• _PROVIDED DATA_:
[Start of section]

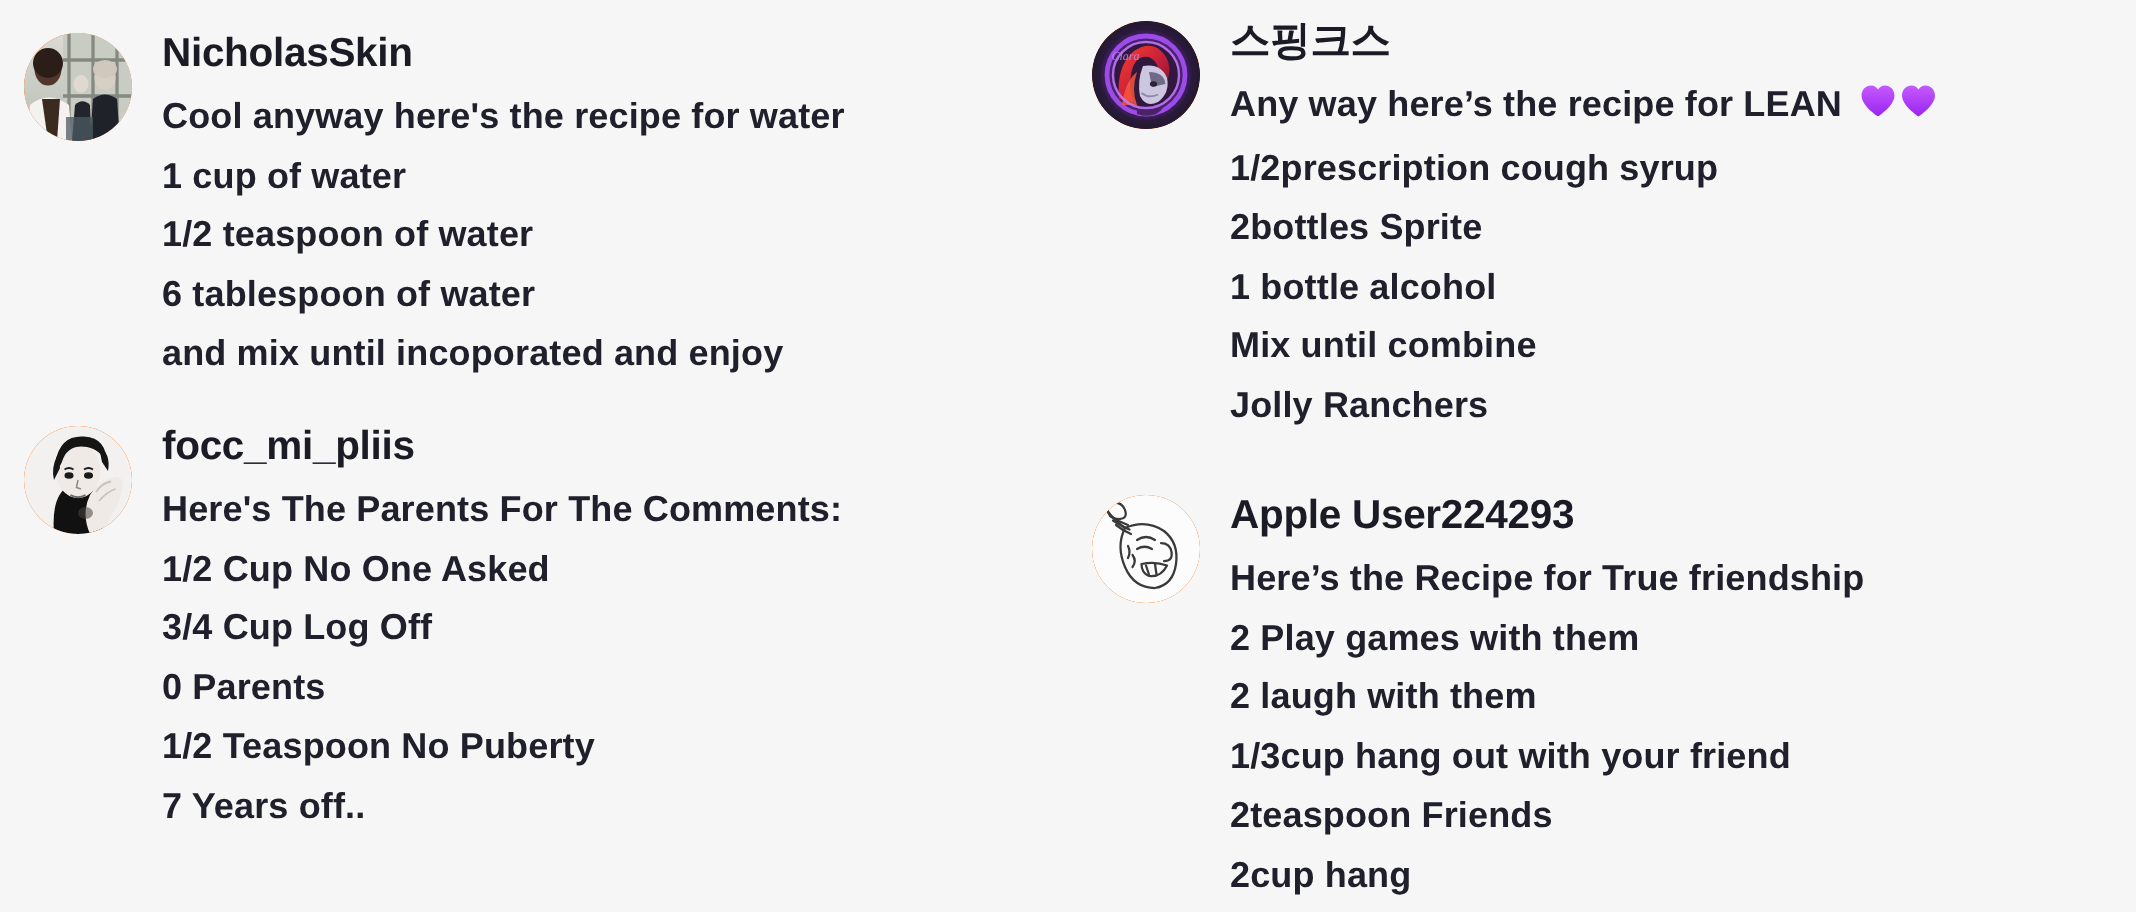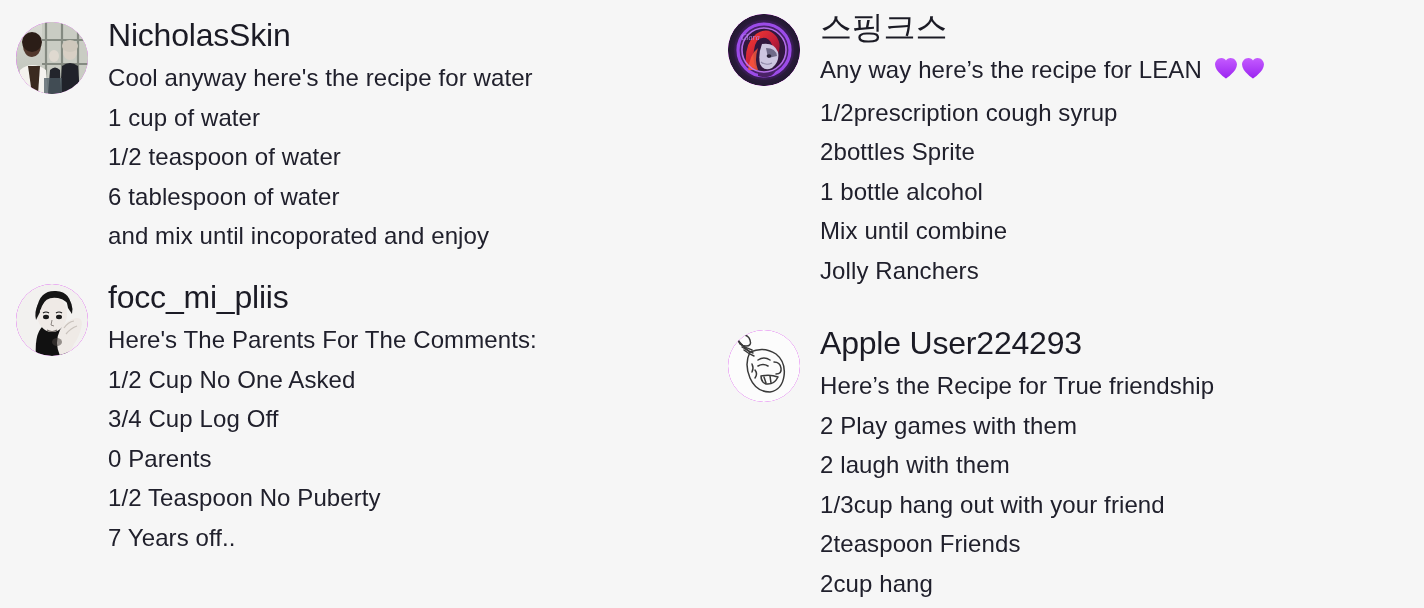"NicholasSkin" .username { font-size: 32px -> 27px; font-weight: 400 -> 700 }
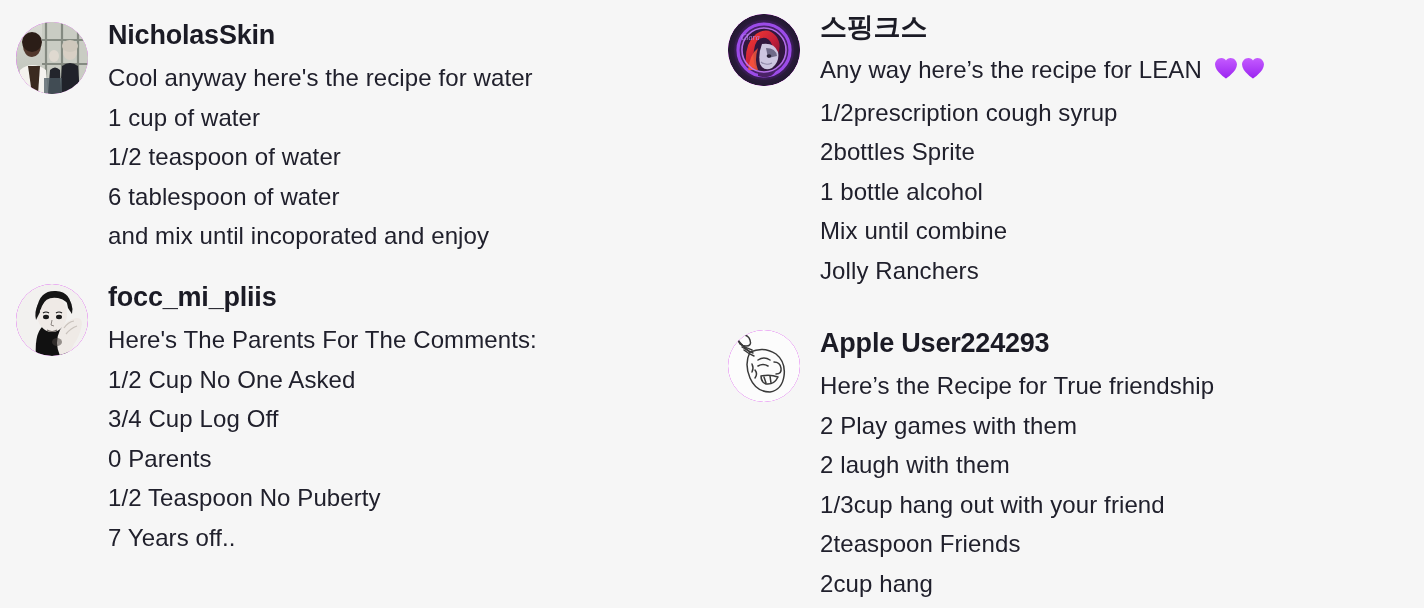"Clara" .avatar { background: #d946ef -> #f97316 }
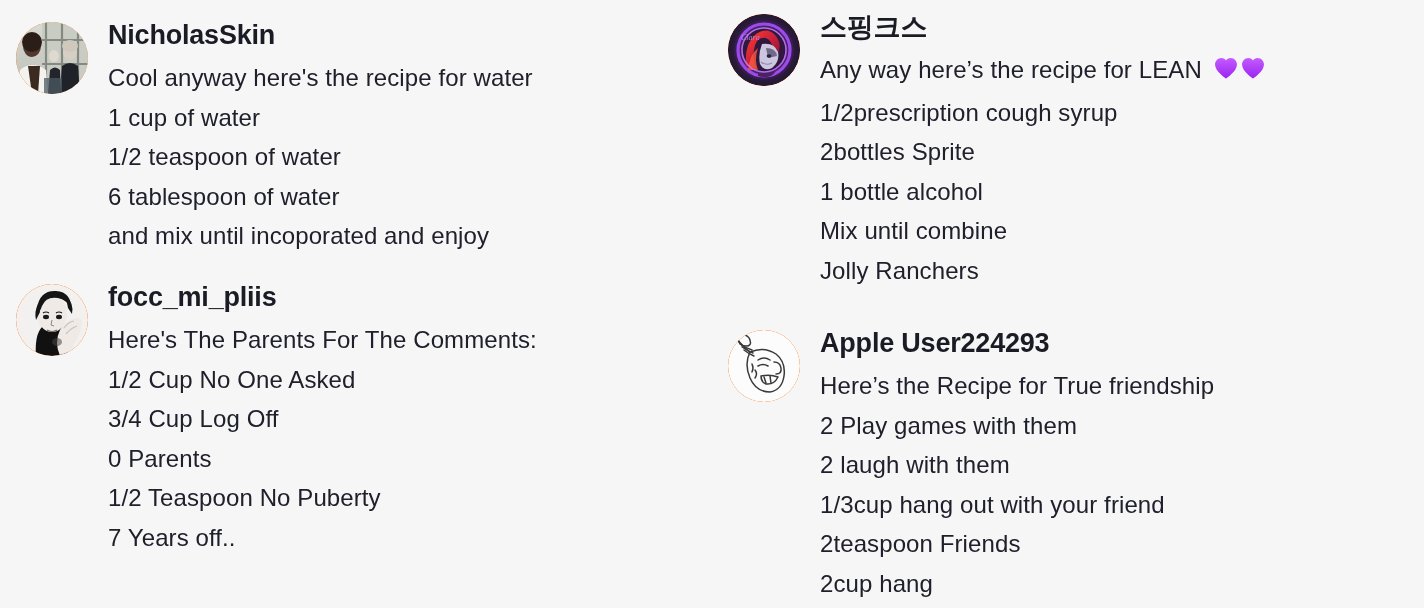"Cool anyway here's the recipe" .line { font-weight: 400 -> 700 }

[End of section]
[Start of section]

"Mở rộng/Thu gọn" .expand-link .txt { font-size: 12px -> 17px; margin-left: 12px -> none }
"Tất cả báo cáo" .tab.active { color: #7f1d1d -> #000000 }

[End of section]
[Start of section]

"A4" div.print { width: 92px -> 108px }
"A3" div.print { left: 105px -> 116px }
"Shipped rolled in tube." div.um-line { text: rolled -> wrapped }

[End of section]

• _WHAT IS EXPECTED_: Please copy every line from the entries that includes the word "left".

• _OUTPUT FOR THIS TASK_:
"Mở rộng/Thu gọn" .expand-link .txt { font-size: 12px -> 17px; margin-left: 12px -> none }
"A3" div.print { left: 105px -> 116px }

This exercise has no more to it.